**Assignment**
Write out, character for character, the line containing "background: #1c2026;" and all lines after it up to the end of the listing.
■ ■ ■ ■ ■
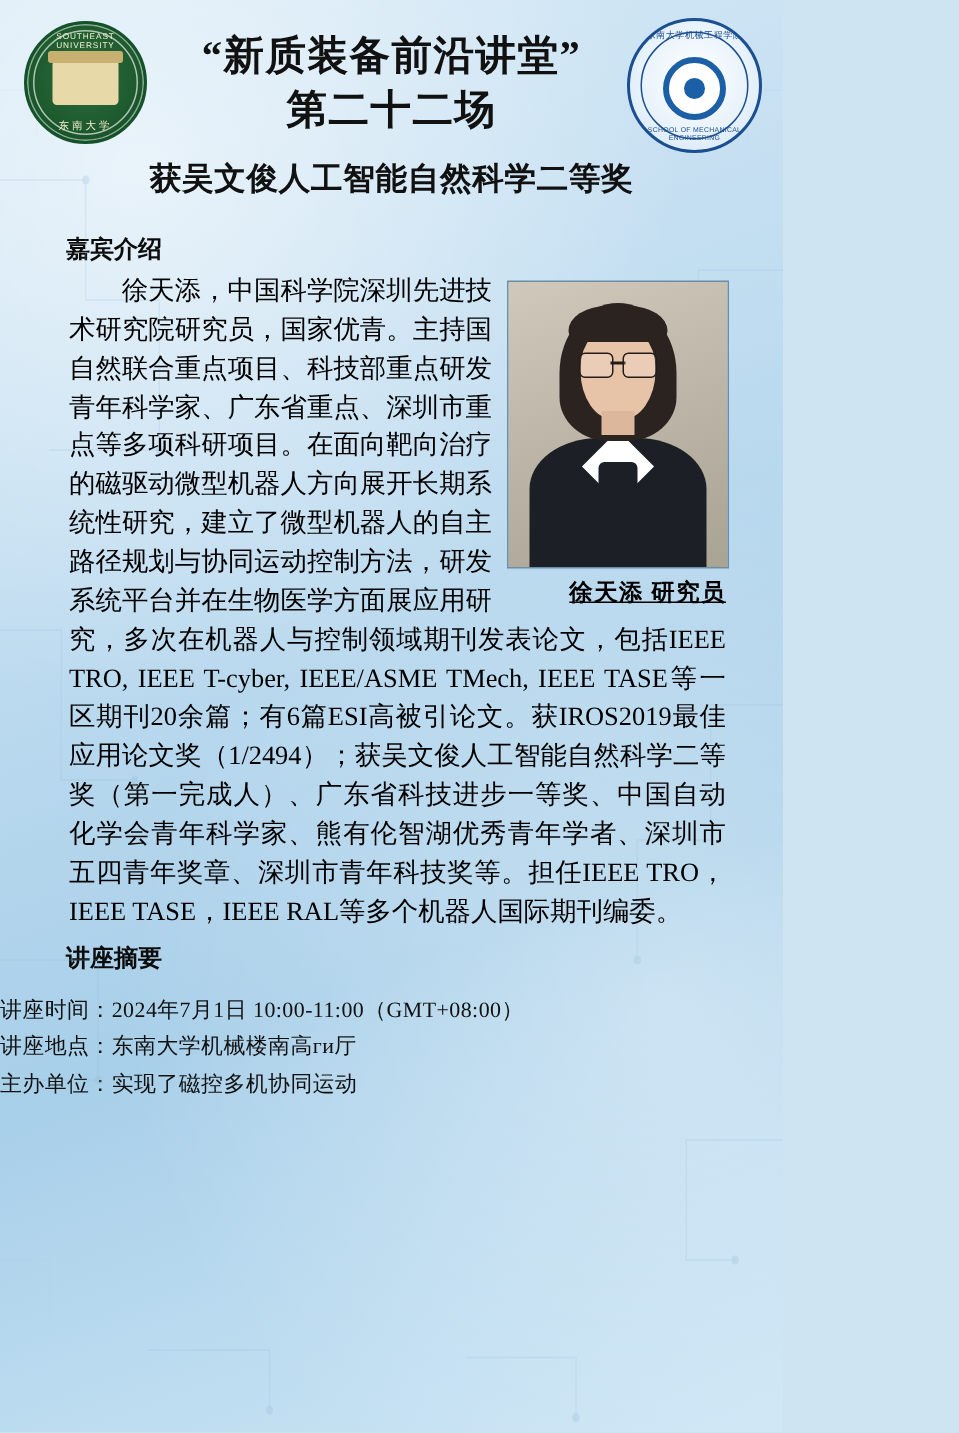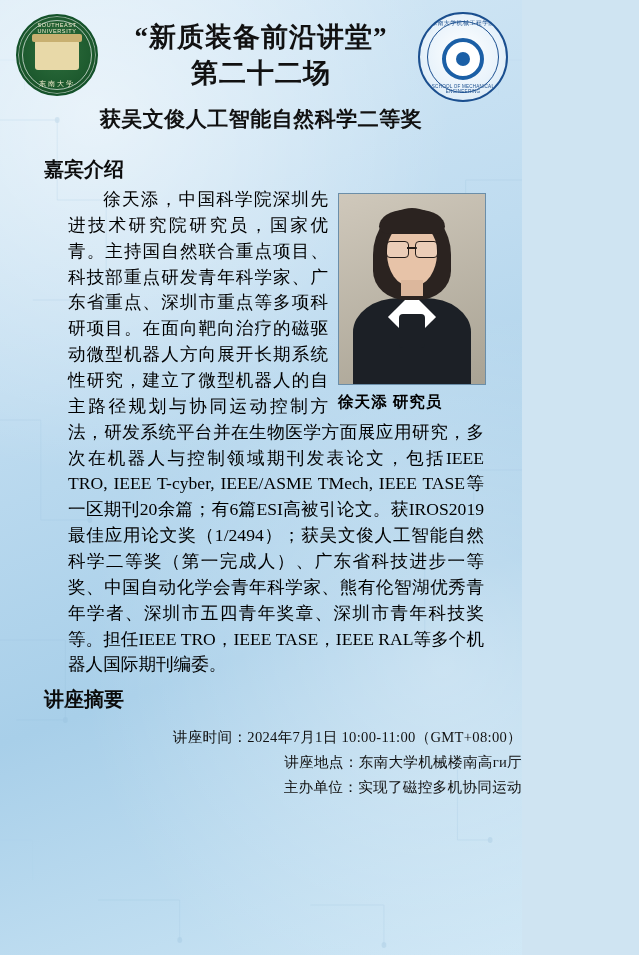--- a/index.html
+++ b/index.html
@@ -148,21 +148,21 @@
   }
   .title-sub {
     margin-top: 14px;
     font-size: 21px;
     font-weight: bold;
     color: #111111;
     letter-spacing: 0.5px;
   }
 
   .section-head {
-    font-size: 20px;
+    font-size: 16px;
     font-weight: bold;
     color: #0c0c0c;
     margin: 10px 0 4px 44px;
   }
   .section-head.abstract {
     margin-top: 8px;
   }
 
   .body-block {
     position: relative;
@@ -170,21 +170,22 @@
     font-size: 17.6px;
     line-height: 1.47;
     color: #000000;
     text-align: justify;
     text-justify: inter-ideograph;
   }
   .photo-float {
     float: right;
     width: 146px;
     margin: 6px 0 4px 10px;
-    text-align: left;
+    text-align: right;
+    text-decoration: underline;
   }
   .photo {
     width: 146px;
     height: 190px;
     border: 1px solid #6b8ea8;
     background: linear-gradient(180deg, #d8d2c6 0%, #b9b2a4 100%);
     position: relative;
     overflow: hidden;
   }
   .photo .bg {
@@ -260,29 +261,28 @@
     background: #1c2026;
     border-radius: 4px;
   }
   .photo-caption {
     margin-top: 6px;
     font-size: 15.6px;
     font-weight: bold;
     color: #000;
     letter-spacing: 1px;
   }
-  .indent { text-indent: 2em; margin-left: 22px; }
+  .indent { text-indent: 2em; }
 
   .footer {
     margin: 12px 0 0 0;
-    text-align: right;
+    text-align: left;
     font-size: 14.6px;
     line-height: 1.7;
     color: #111;
-    padding-left: 40px;
   }
   .footer div { letter-spacing: 0.3px; }
 </style>
 </head>
 <body>
 
 <div class="poster">
 
   <div class="circuit">
     <svg viewBox="0 0 639 955" preserveAspectRatio="none">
■ ■ ■ ■ ■
**Result of this exercise**
     background: #1c2026;
     border-radius: 4px;
   }
   .photo-caption {
     margin-top: 6px;
     font-size: 15.6px;
     font-weight: bold;
     color: #000;
     letter-spacing: 1px;
   }
-  .indent { text-indent: 2em; margin-left: 22px; }
+  .indent { text-indent: 2em; }
 
   .footer {
     margin: 12px 0 0 0;
-    text-align: right;
+    text-align: left;
     font-size: 14.6px;
     line-height: 1.7;
     color: #111;
-    padding-left: 40px;
   }
   .footer div { letter-spacing: 0.3px; }
 </style>
 </head>
 <body>
 
 <div class="poster">
 
   <div class="circuit">
     <svg viewBox="0 0 639 955" preserveAspectRatio="none">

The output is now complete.